EXTRACTED RECORDS:
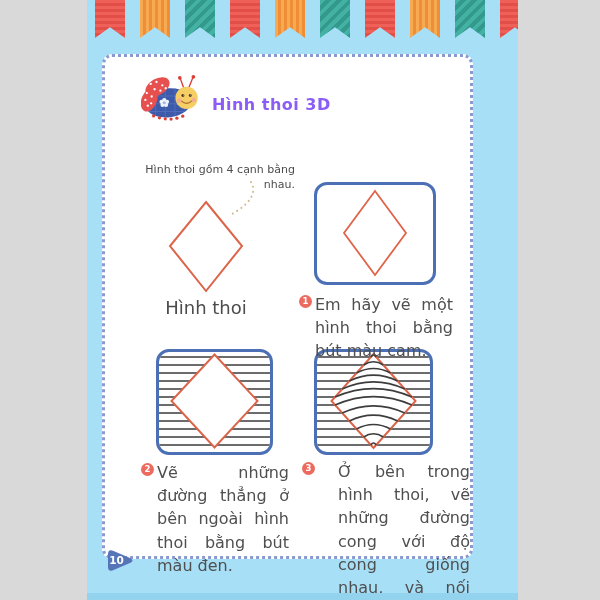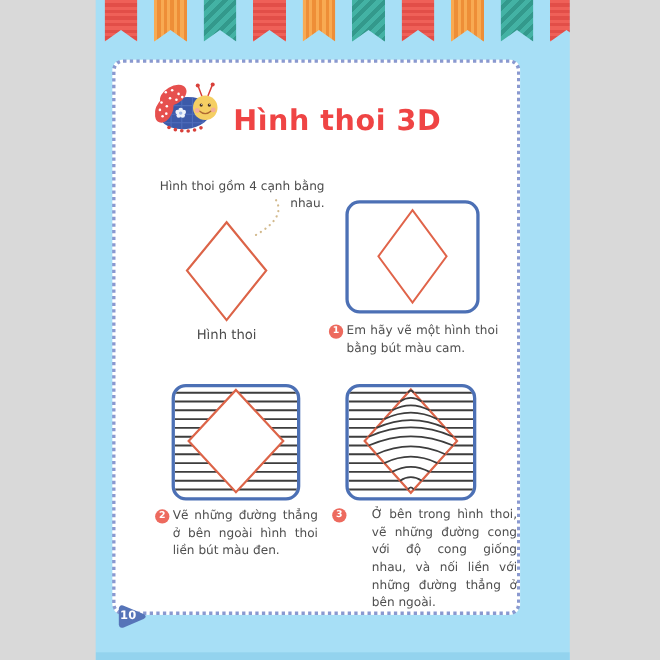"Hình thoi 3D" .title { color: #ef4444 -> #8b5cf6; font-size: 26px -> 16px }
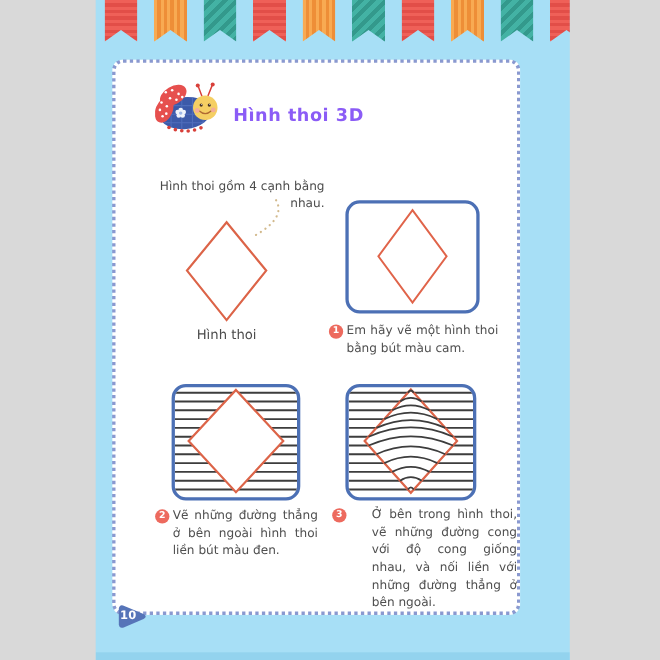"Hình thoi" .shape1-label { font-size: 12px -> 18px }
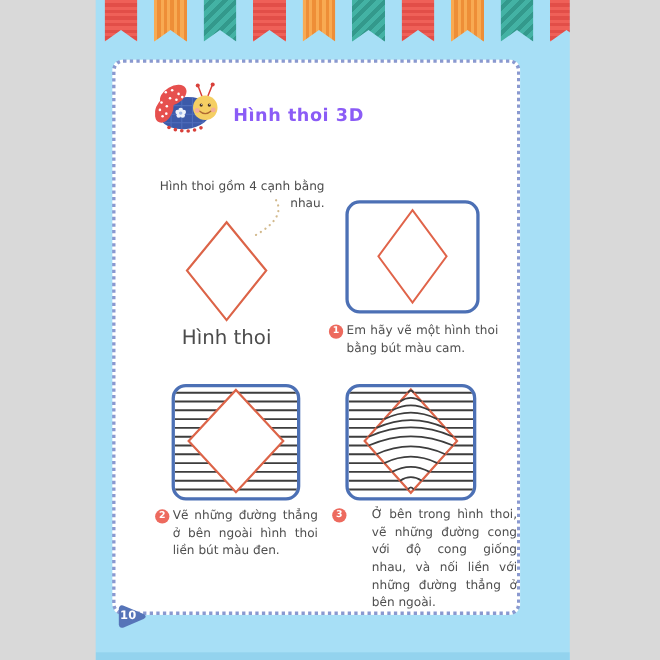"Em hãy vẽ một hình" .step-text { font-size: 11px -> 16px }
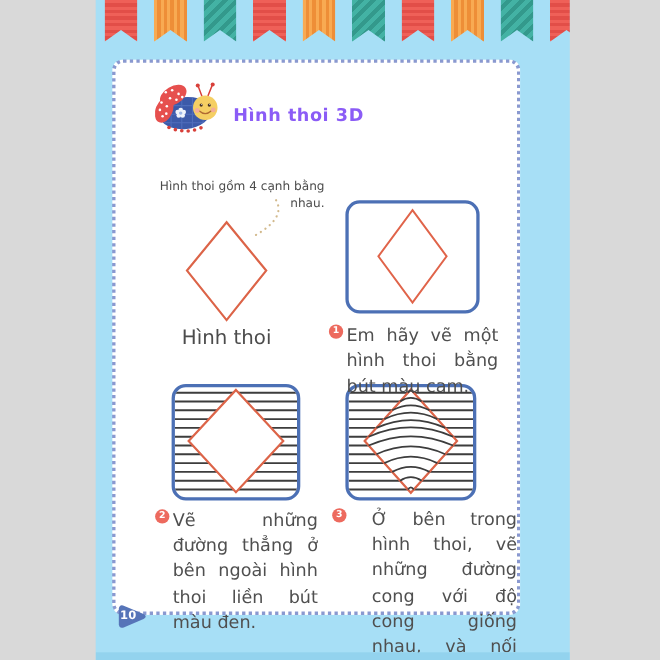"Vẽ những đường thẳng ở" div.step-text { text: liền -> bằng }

* * *

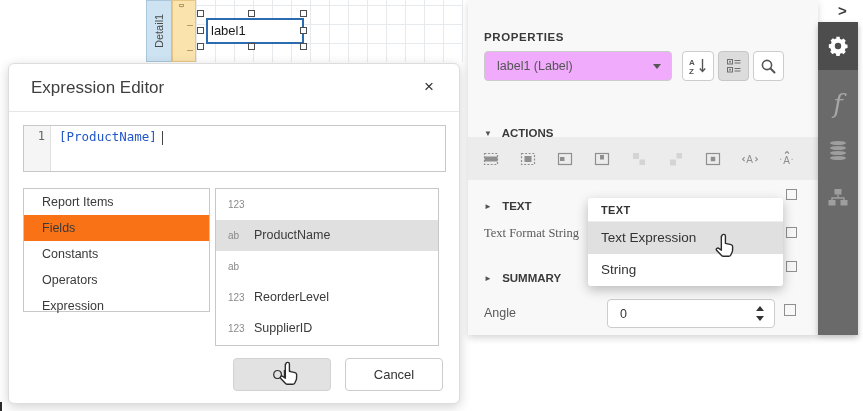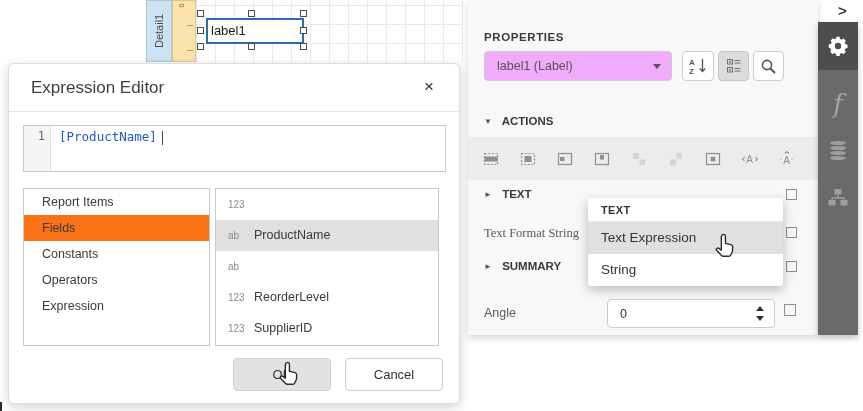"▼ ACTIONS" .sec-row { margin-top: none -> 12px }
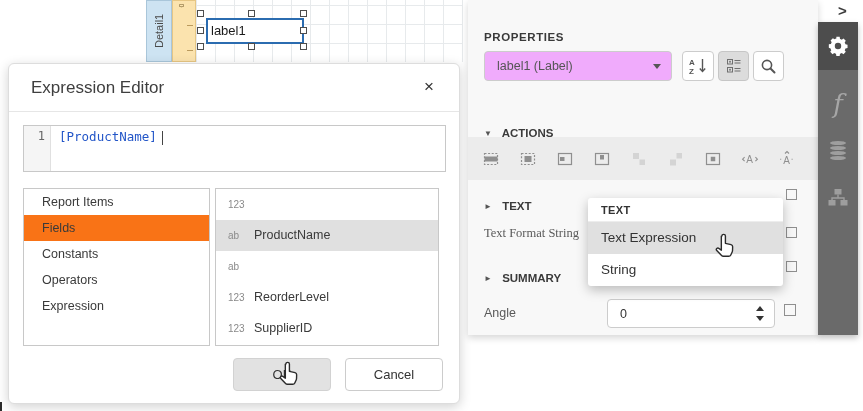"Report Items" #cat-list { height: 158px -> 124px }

--

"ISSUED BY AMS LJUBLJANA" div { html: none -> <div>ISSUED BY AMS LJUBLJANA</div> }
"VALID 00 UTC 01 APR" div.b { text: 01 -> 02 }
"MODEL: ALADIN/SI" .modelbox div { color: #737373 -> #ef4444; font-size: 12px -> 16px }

EXERCISE GOAL:
Going by the data above, the answer is exactly the lines from the one holding "color: #ef4444 ->" to the one holding "những đường thẳng", both kept, with the pictures left out.

THE COMPLETED TASK:
"Hình thoi 3D" .title { color: #ef4444 -> #8b5cf6; font-size: 26px -> 16px }
"Hình thoi" .shape1-label { font-size: 12px -> 18px }
"Em hãy vẽ một hình" .step-text { font-size: 11px -> 16px }
"Vẽ những đường thẳng ở" div.step-text { text: liền -> bằng }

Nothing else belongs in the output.